**User interface change data:**
--- START ---

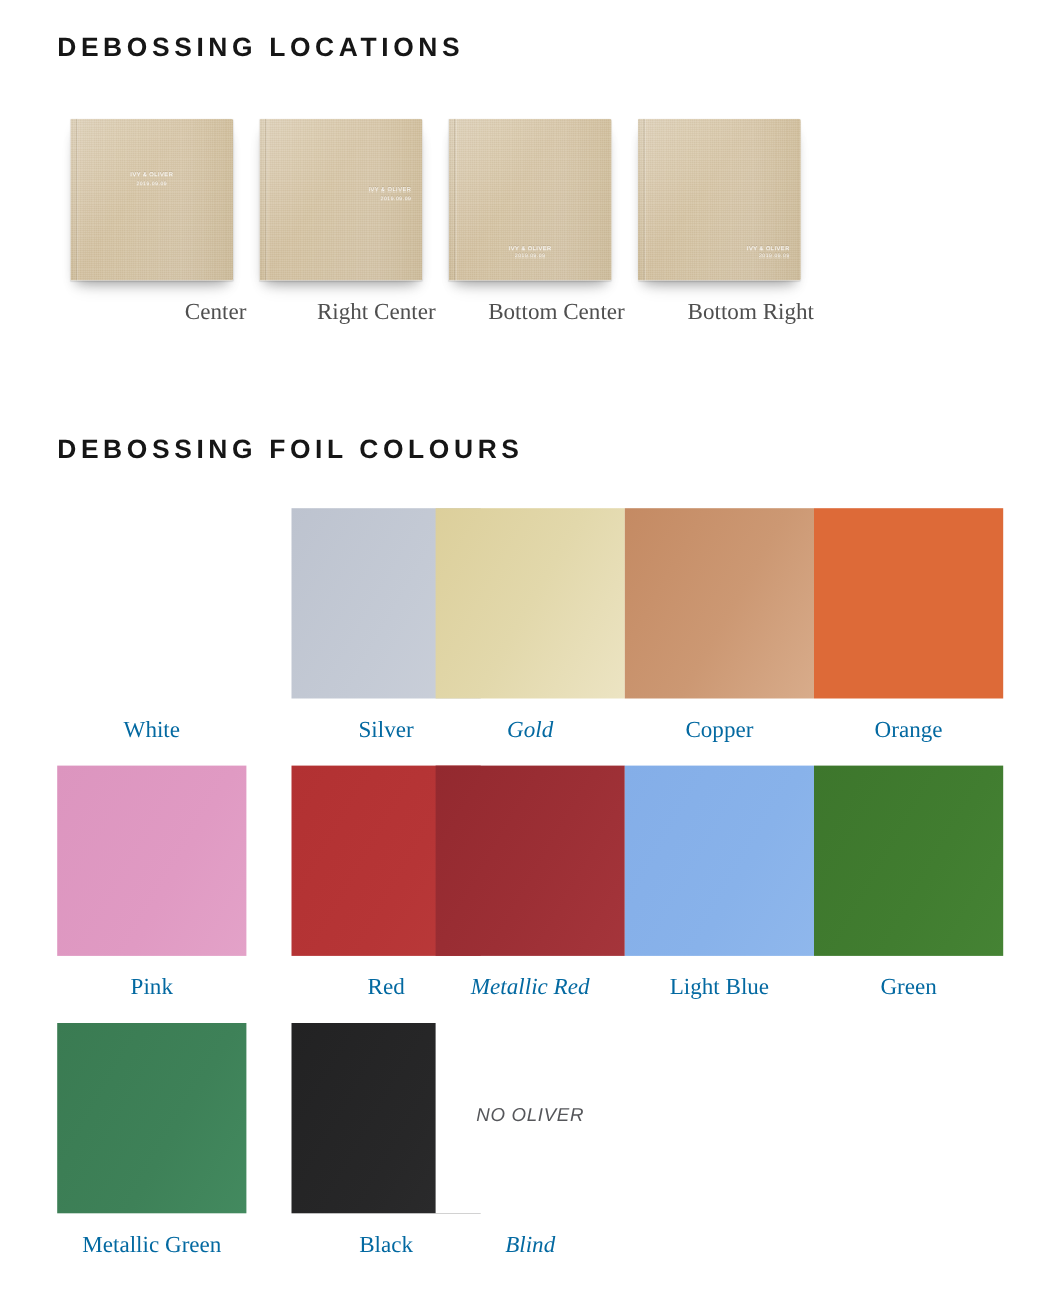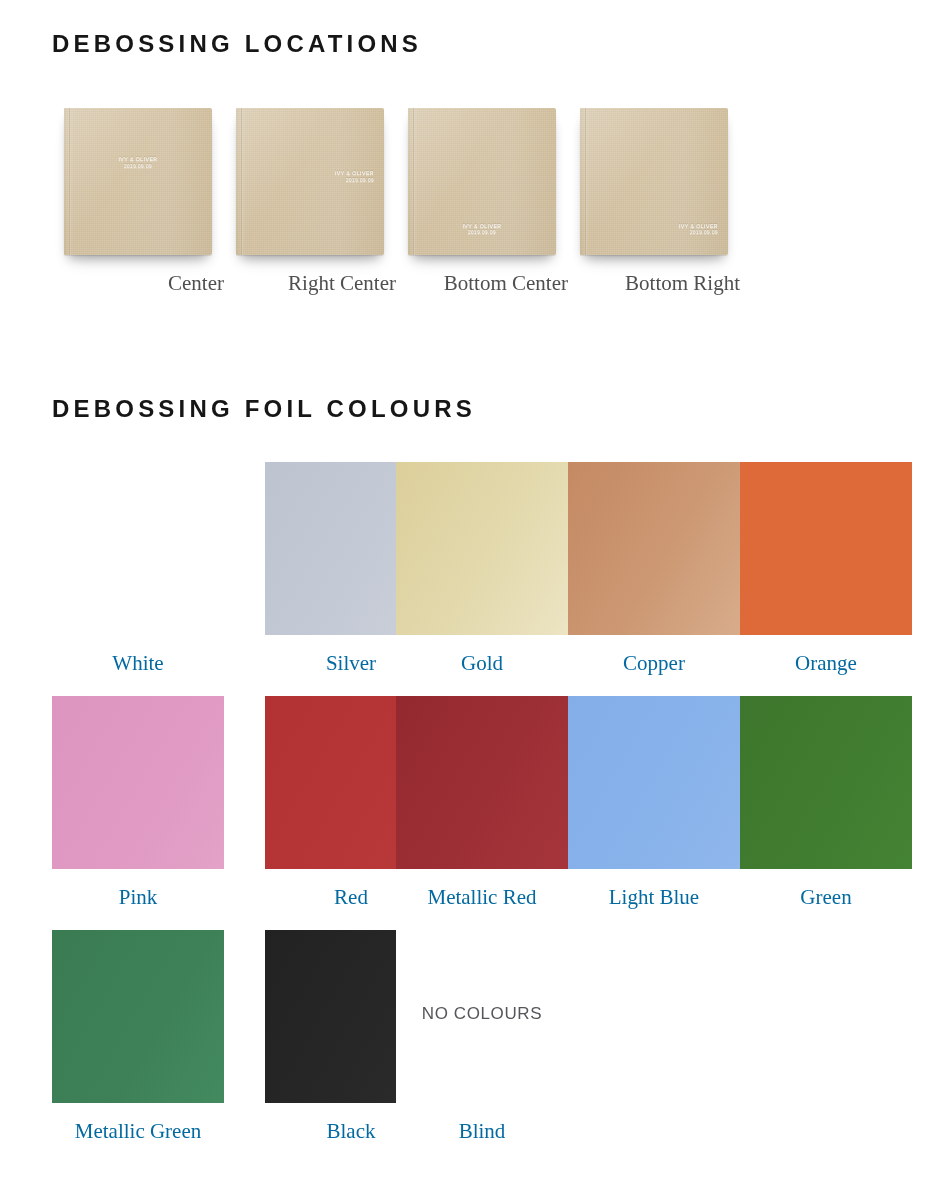--- a/index.html
+++ b/index.html
@@ -127,7 +127,7 @@
   }
   .foil-item[data-idx="0"] { left: 0px; }
   .foil-item[data-idx="1"] { left: 181px; padding-left: 32px; }
-  .foil-item[data-idx="2"] { left: 344px; }
+  .foil-item[data-idx="2"] { left: 344px; font-style: italic; }
   .foil-item[data-idx="3"] { left: 516px; }
   .foil-item[data-idx="4"] { left: 688px; }
 

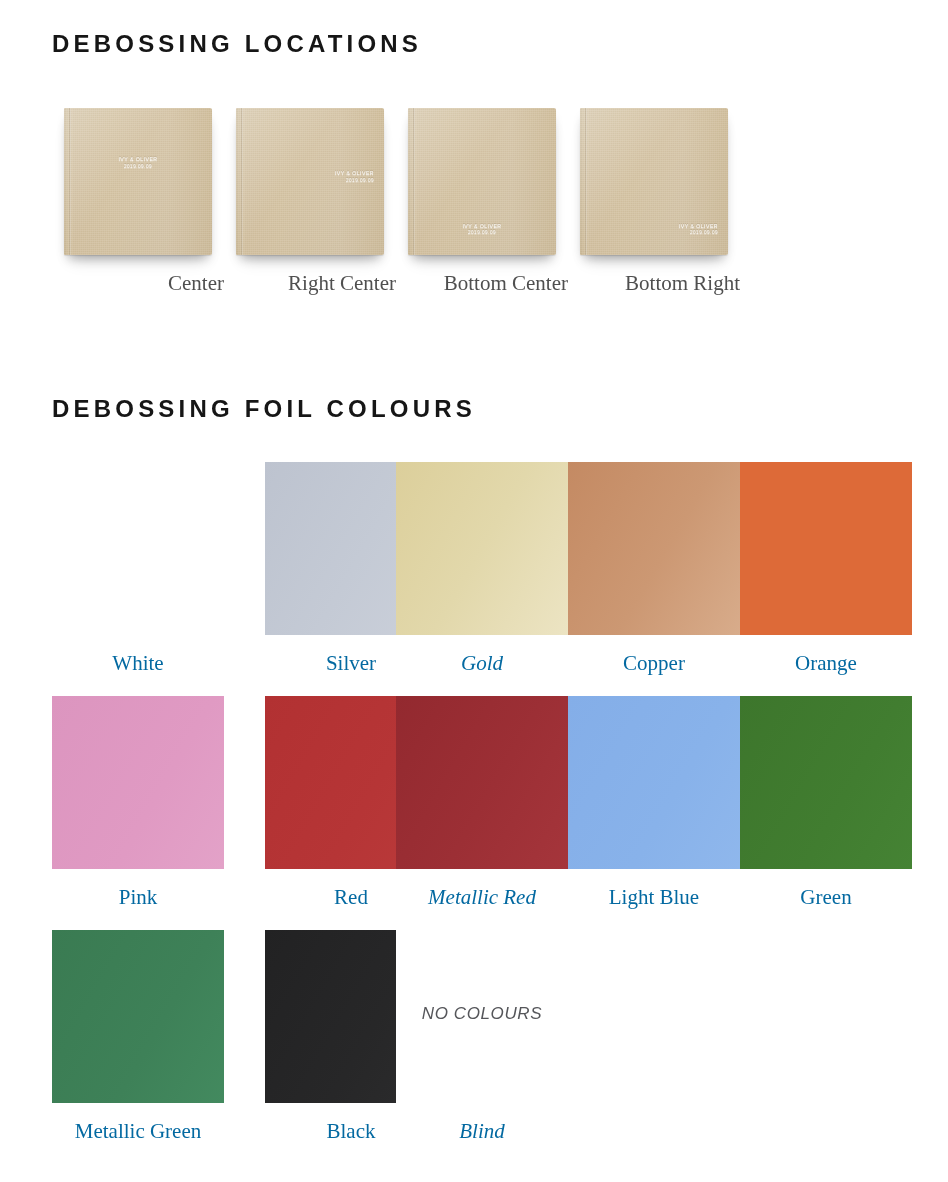--- a/index.html
+++ b/index.html
@@ -271,7 +271,7 @@
   </div>
   <div class="foil-item" data-idx="2">
     <div class="swatch no-colour" style="background: rgb(255, 255, 255);">
-      <div class="no-colour-text">NO COLOURS</div>
+      <div class="no-colour-text">NO OLIVER</div>
     </div>
     <div class="foil-label">Blind</div>
   </div>

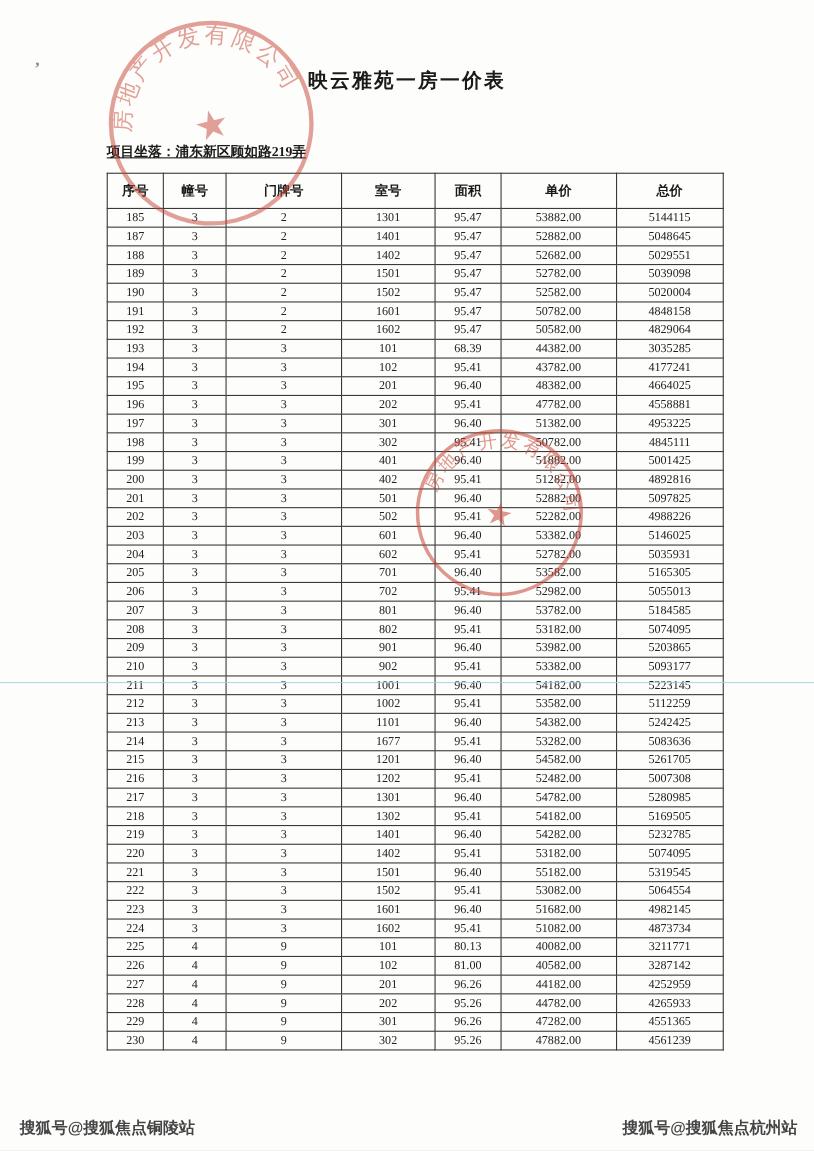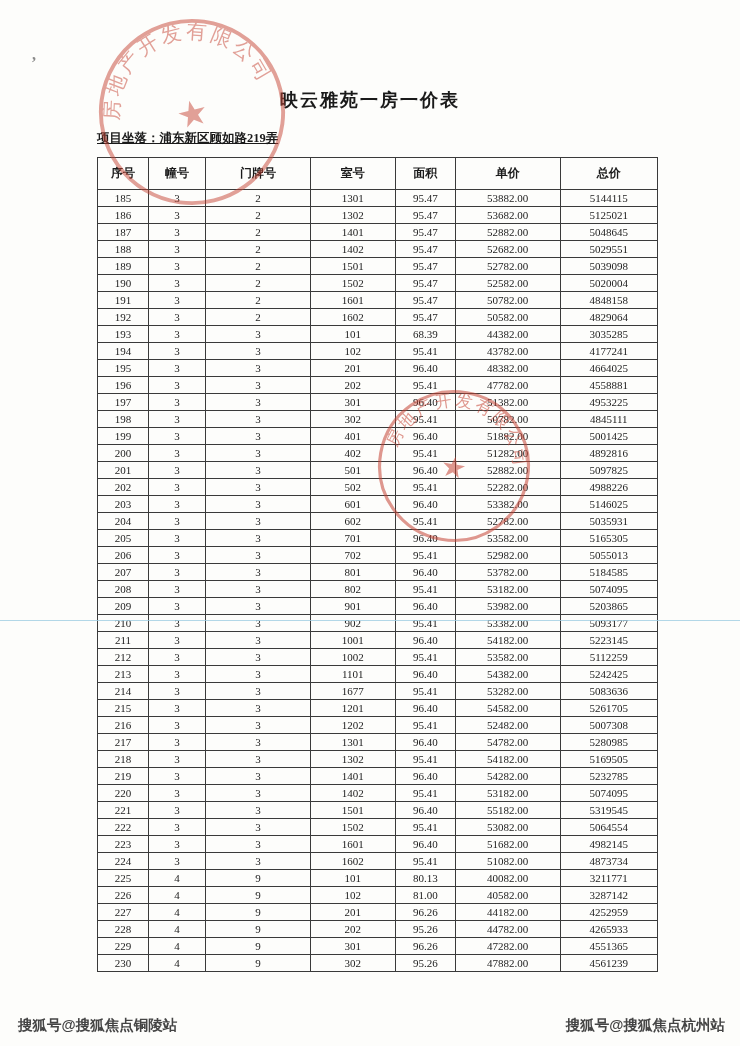--- a/index.html
+++ b/index.html
@@ -13,7 +13,7 @@
     color:#1a1a1a;
   }
   .doc-title {
-    position:absolute; top:88px; left:0; width:100%;
+    position:absolute; top:61px; left:0; width:100%;
     text-align:center; font-size:18px; font-weight:bold; letter-spacing:2px;
   }
   .location-line {

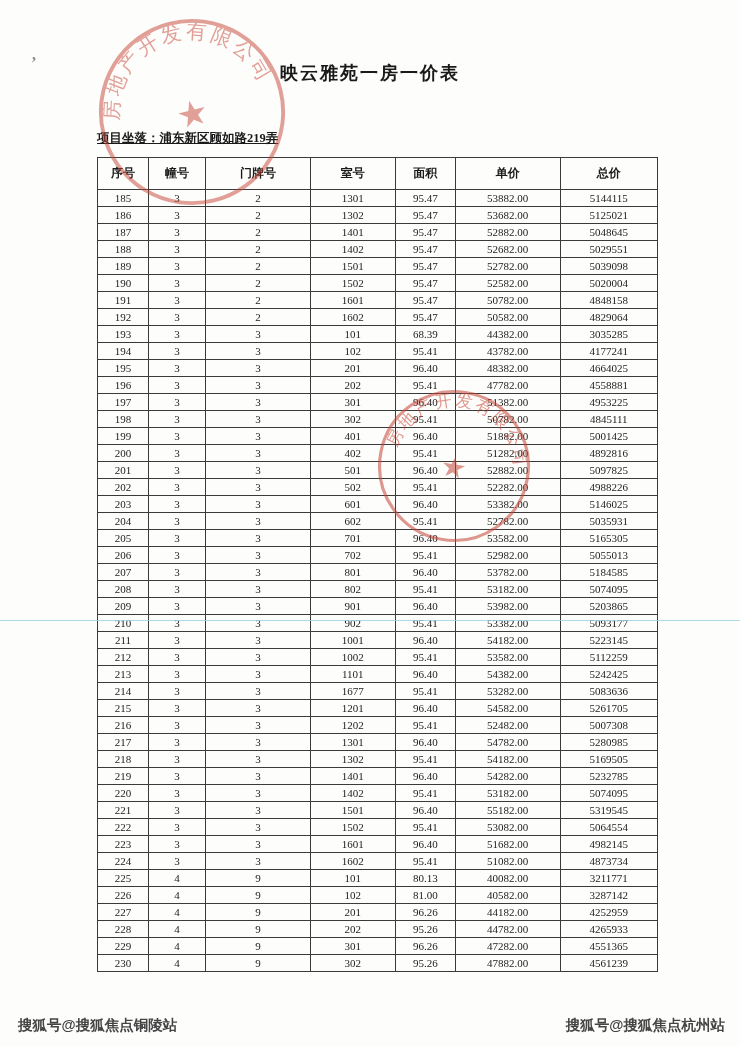--- a/index.html
+++ b/index.html
@@ -98,15 +98,6 @@
           <td>5144115</td>
         </tr>
         <tr>
-          <td>186</td>
-          <td>3</td>
-          <td>2</td>
-          <td>1302</td>
-          <td>95.47</td>
-          <td>53682.00</td>
-          <td>5125021</td>
-        </tr>
-        <tr>
           <td>187</td>
           <td>3</td>
           <td>2</td>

--- END ---

All lines carrying the word "foil" must be copied from the data above.

**SOLVED PROBLEM:**
   .foil-item[data-idx="0"] { left: 0px; }
   .foil-item[data-idx="1"] { left: 181px; padding-left: 32px; }
-  .foil-item[data-idx="2"] { left: 344px; }
+  .foil-item[data-idx="2"] { left: 344px; font-style: italic; }
   .foil-item[data-idx="3"] { left: 516px; }
   .foil-item[data-idx="4"] { left: 688px; }
   <div class="foil-item" data-idx="2">
     <div class="foil-label">Blind</div>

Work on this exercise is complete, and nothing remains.